[Itemized modification records]
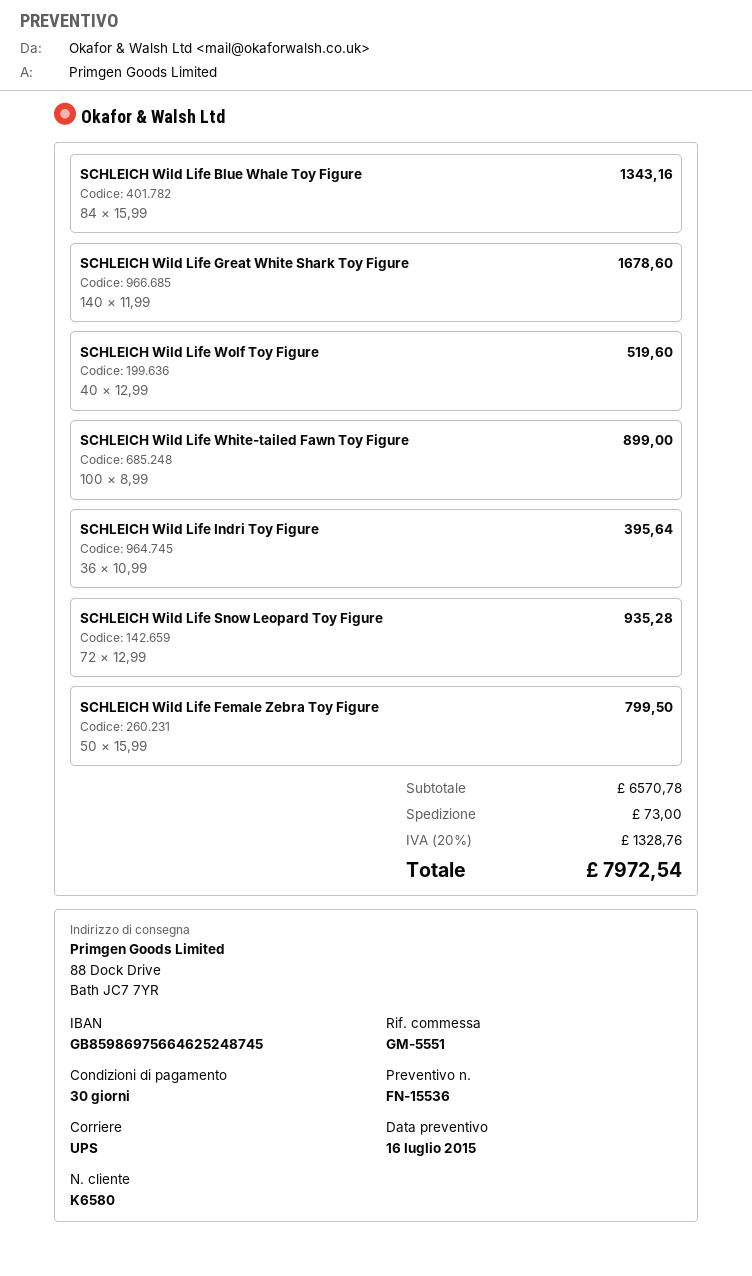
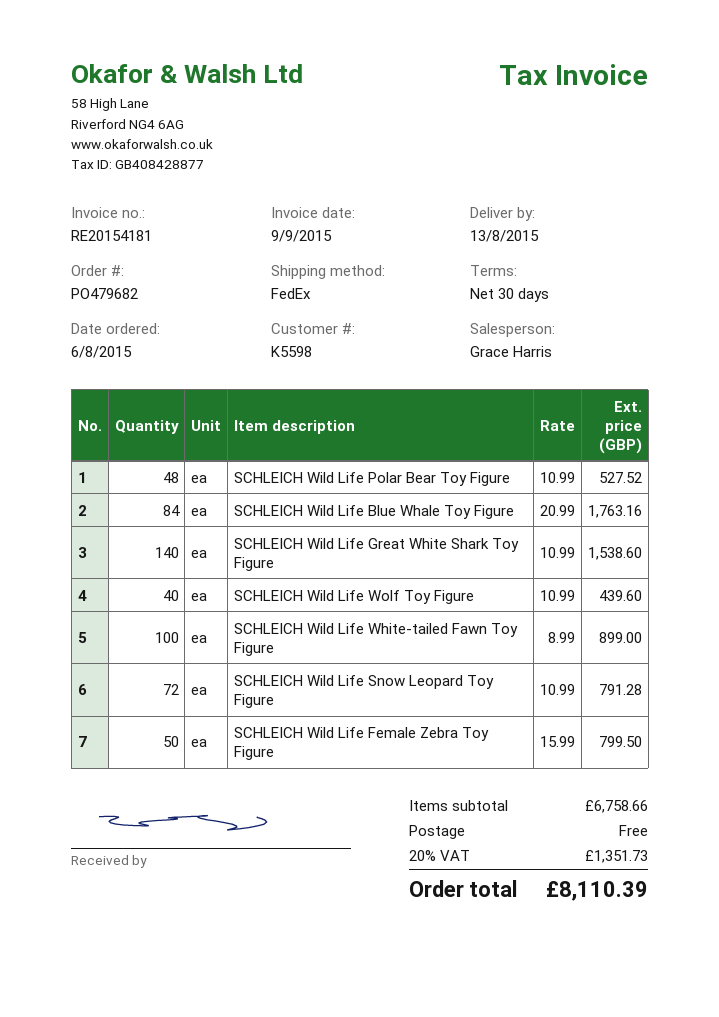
customer number: K6580 -> K5598
shipping method: UPS -> FedEx
SCHLEICH Wild Life Blue Whale Toy Figure: 84 x 15.99 = 1343.16 -> 84 x 20.99 = 1763.16
SCHLEICH Wild Life Great White Shark Toy Figure: 140 x 11.99 = 1678.60 -> 140 x 10.99 = 1538.60
SCHLEICH Wild Life Wolf Toy Figure: 40 x 12.99 = 519.60 -> 40 x 10.99 = 439.60
SCHLEICH Wild Life Indri Toy Figure: 36 x 10.99 = 395.64 -> none
SCHLEICH Wild Life Snow Leopard Toy Figure: 72 x 12.99 = 935.28 -> 72 x 10.99 = 791.28
SCHLEICH Wild Life Polar Bear Toy Figure: none -> 48 x 10.99 = 527.52
subtotal: 6570.78 -> 6758.66
shipping: 73.00 -> 0.00
tax: 20% = 1328.76 -> 20% = 1351.73
total: 7972.54 -> 8110.39

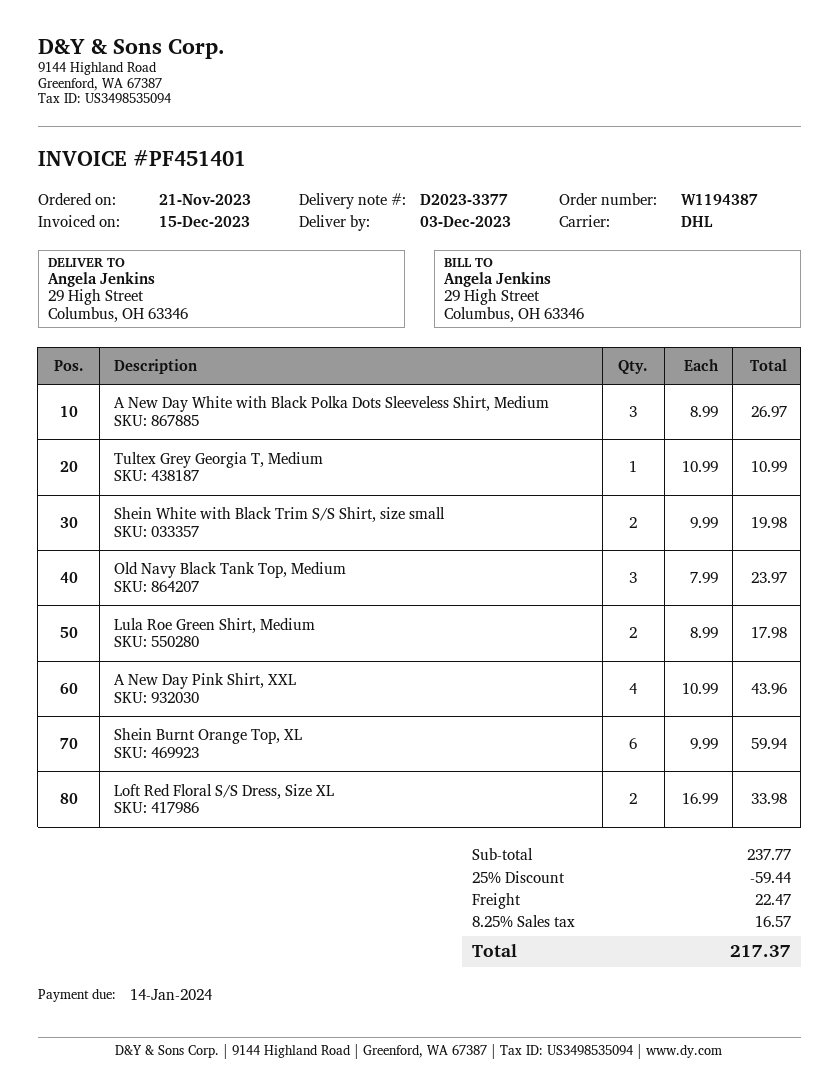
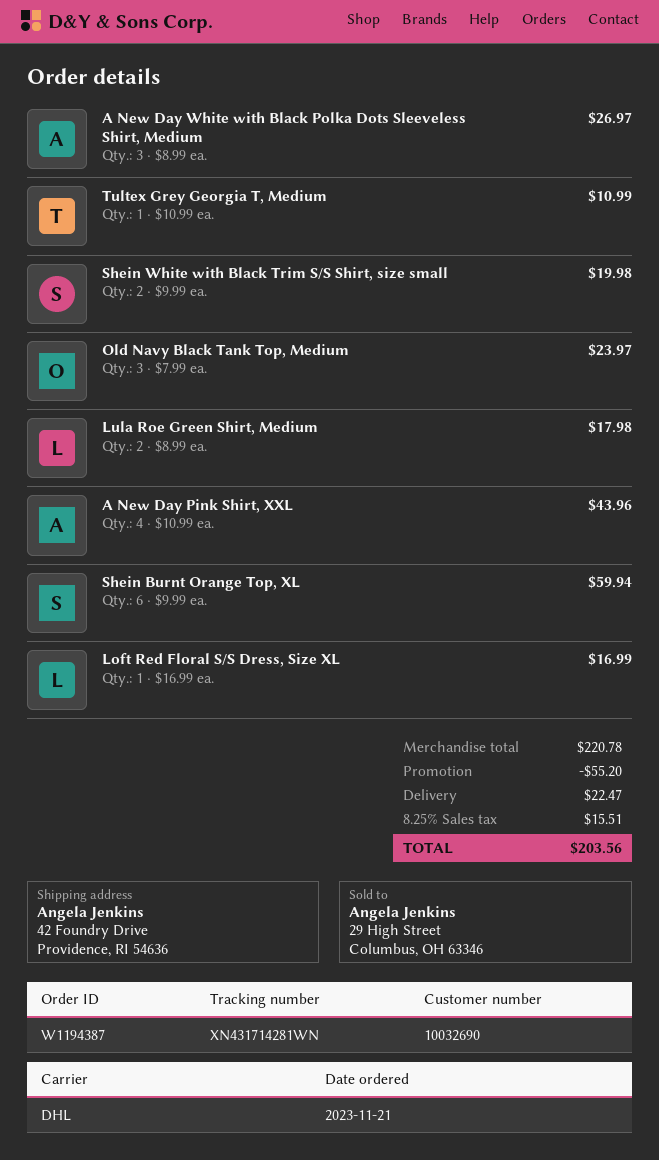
ship to: 29 High Street, Columbus, OH 63346 -> 42 Foundry Drive, Providence, RI 54636
Loft Red Floral S/S Dress, Size XL: 2 x 16.99 = 33.98 -> 1 x 16.99 = 16.99
subtotal: 237.77 -> 220.78
discount: 59.44 -> 55.20
tax: 8.25% = 16.57 -> 8.25% = 15.51
total: 217.37 -> 203.56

→ Exercise directions
Leave out the pictures, and retype exactly the lines from the one containing "subtotal: 6570.78 -> 6758.66" through the last line of the data above, no more and no less.

→ Answer for the task
subtotal: 6570.78 -> 6758.66
shipping: 73.00 -> 0.00
tax: 20% = 1328.76 -> 20% = 1351.73
total: 7972.54 -> 8110.39

ship to: 29 High Street, Columbus, OH 63346 -> 42 Foundry Drive, Providence, RI 54636
Loft Red Floral S/S Dress, Size XL: 2 x 16.99 = 33.98 -> 1 x 16.99 = 16.99
subtotal: 237.77 -> 220.78
discount: 59.44 -> 55.20
tax: 8.25% = 16.57 -> 8.25% = 15.51
total: 217.37 -> 203.56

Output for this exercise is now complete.